Наконец взор Мэгги обратился к книгам, лежавшим на подоконнике, и, все еще не выйдя из задумчивости, она стала равнодушно перелистывать страницы «Королевской галереи», но вскоре отложила ее в сторону и занялась книгами из завязанной веревкой пачки. «Портреты и биографии известных красавиц», «Расселас»,[71] «Экономия жизни»,[72] «Письма папы Григория» — все было ей знакомо… «Христианский год»[73] — видимо, сборник гимнов… Она снова положила его на подоконник… Фома Кемпийский? Это имя встречалось ей раньше, и она почувствовала знакомое всем нам удовольствие при мысли, что имя, одиноко блуждающее в памяти, можно будет облечь в определенный образ.

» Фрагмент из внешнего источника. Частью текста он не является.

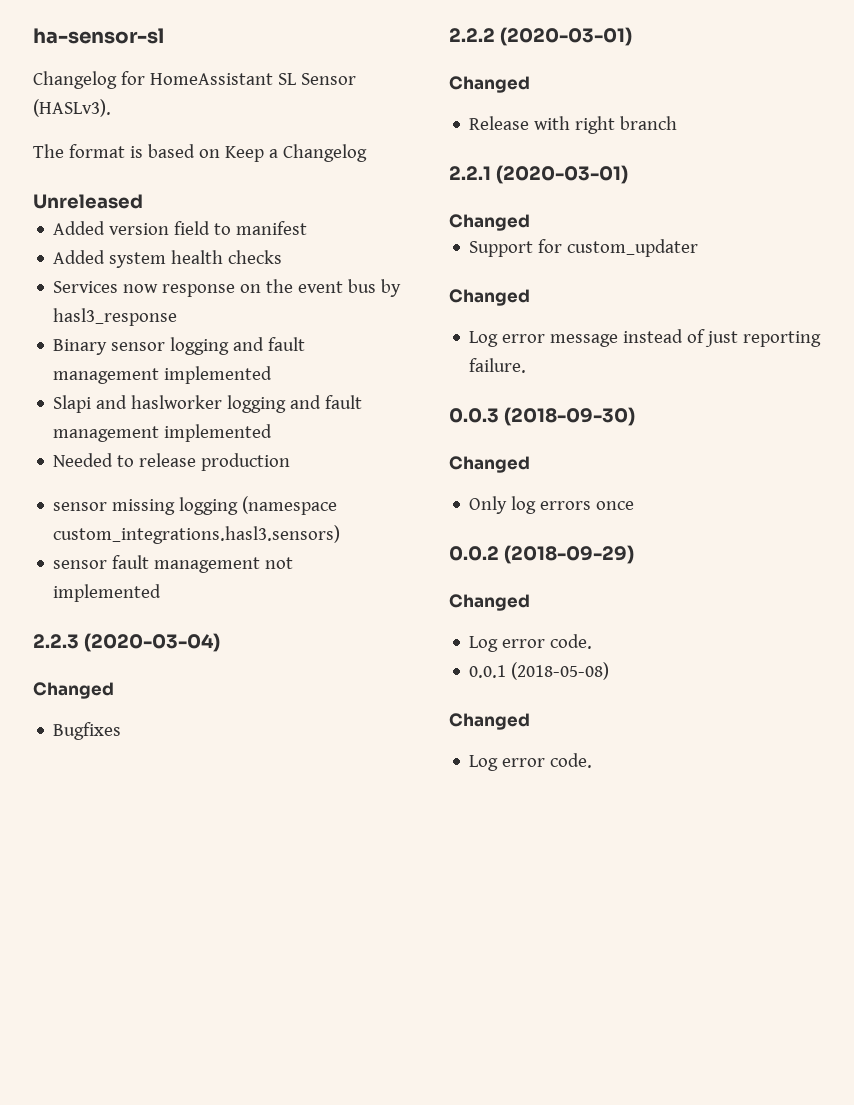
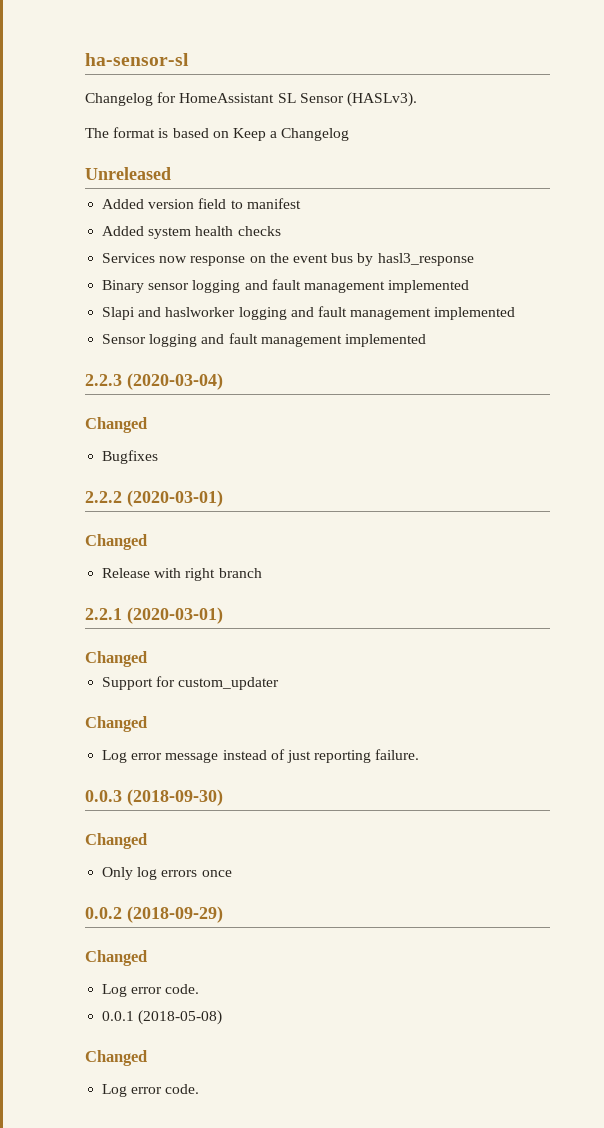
[53,453,291,471] [53,496,338,515] [53,525,341,544] [53,555,294,573] Needed to release production // sensor missing logging (namespace custom_integrations.hasl3.sensors) // sensor fault management not -> [102,333,342,347] Sensor logging and fault management

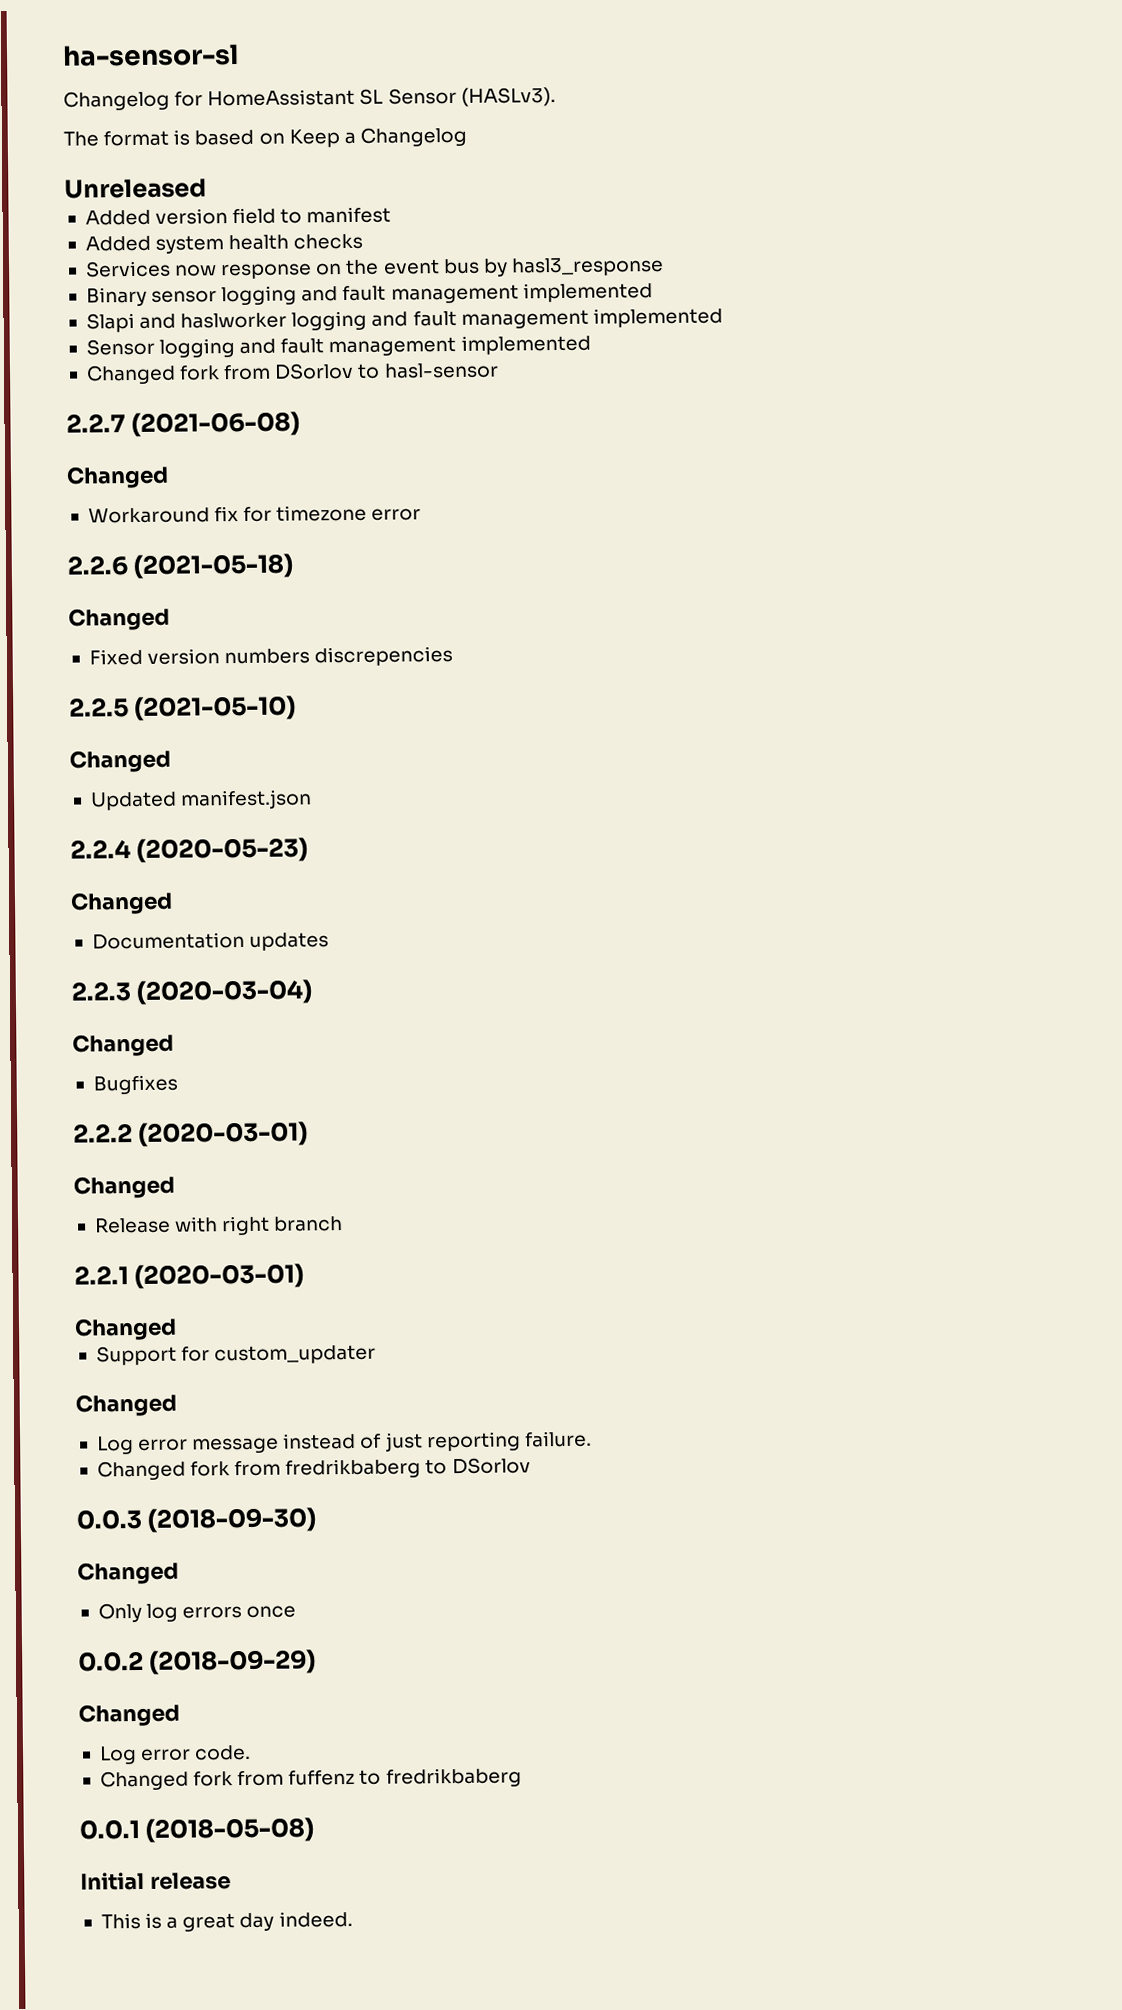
(426, 340) none -> [85,362,499,385] [66,411,301,438] [66,465,169,489] [87,504,422,524] [67,553,294,580] [68,607,170,631] [88,645,454,667] [69,695,297,722] [69,749,171,773] [89,789,313,811] [70,837,309,863] [70,891,173,915] [91,931,330,951] // Changed fork from DSorlov to hasl-sensor // 2.2.7 (2021-06-08) // Changed // Workaround fix for timezone error // 2.2.6 (2021-05-18) // Changed // Fixed version numbers discrepencies // 2.2.5 (2021-05-10) // Changed // Updated manifest.json // 2.2.4 (2020-05-23) // Changed // Documentation updates
(420, 754) none -> [96,1457,531,1481] // Changed fork from fredrikbaberg to DSorlov
[102,1010,223,1025] [85,1050,147,1066] [102,1084,200,1097] 0.0.1 (2018-05-08) // Changed // Log error code. -> [99,1767,522,1791] [79,1817,315,1843] [80,1871,231,1891] [100,1911,353,1932] Changed fork from fuffenz to fredrikbaberg // 0.0.1 (2018-05-08) // Initial release // This is a great day indeed.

Не без любопытства она взяла в руки старую, необычно толстую книжку: на многих страницах уголки были загнуты, и чья-то рука, давно обретшая вечный покой, жирно подчеркнула отдельные фразы чернилами, уже выцветшими от времени. Мэгги переворачивала страницу за страницей и читала места, отмеченные спокойной рукой… «Знай, что, возлюбя самого себя, сам себя наипаче всего уязвляешь… Ежели алчешь ты того либо иного, ежели туда либо сюда влечешься, дабы желание свое исполнить и вкусить усладу, ты не обрящешь покоя, не избавишься от тревоги: всегда чего-то будет тебе недоставать, всюду что-то будет тебе помехой… И внизу и вверху, по какому пути ты ни пойдешь, всюду ожидают тебя испытания и всюду терпение иметь должно, ежели ты ищешь мира души и вечного венца… Ежели жаждешь ты высоты достигнуть, должно тебе преисполниться мужества и с корнем исторгнуть из сердца своего и истребить всю таящуюся там чрезмерную любовь к самому себе и ко всем земным благам. От сего греха, от того, что человек чрезмерно самого себя любит, едва ли не все проистекает, что тебе надобно преодолеть, и когда зло это превозможешь и подчинишь себе, наступит от того мир великий и спокойствие… Страдания твои ничто рядом со страданиями тех, кому выпало страдать так много, кто так сильно искушаем был, кому причиняли столь нестерпимые мучения, кого подвергали всяческим испытаниям. Посему должно тебе вспомнить о более тяжких мытарствах других, дабы легче тебе было вынести не столь тяжкие страдания, выпавшие на твою долю. И ежели они тебе тяжелы кажутся, остерегайся, дабы нетерпеливость твоя не усугубила их еще более… Благословенны те, кто приклоняют ухо гласу божию и не слушают зовов мира.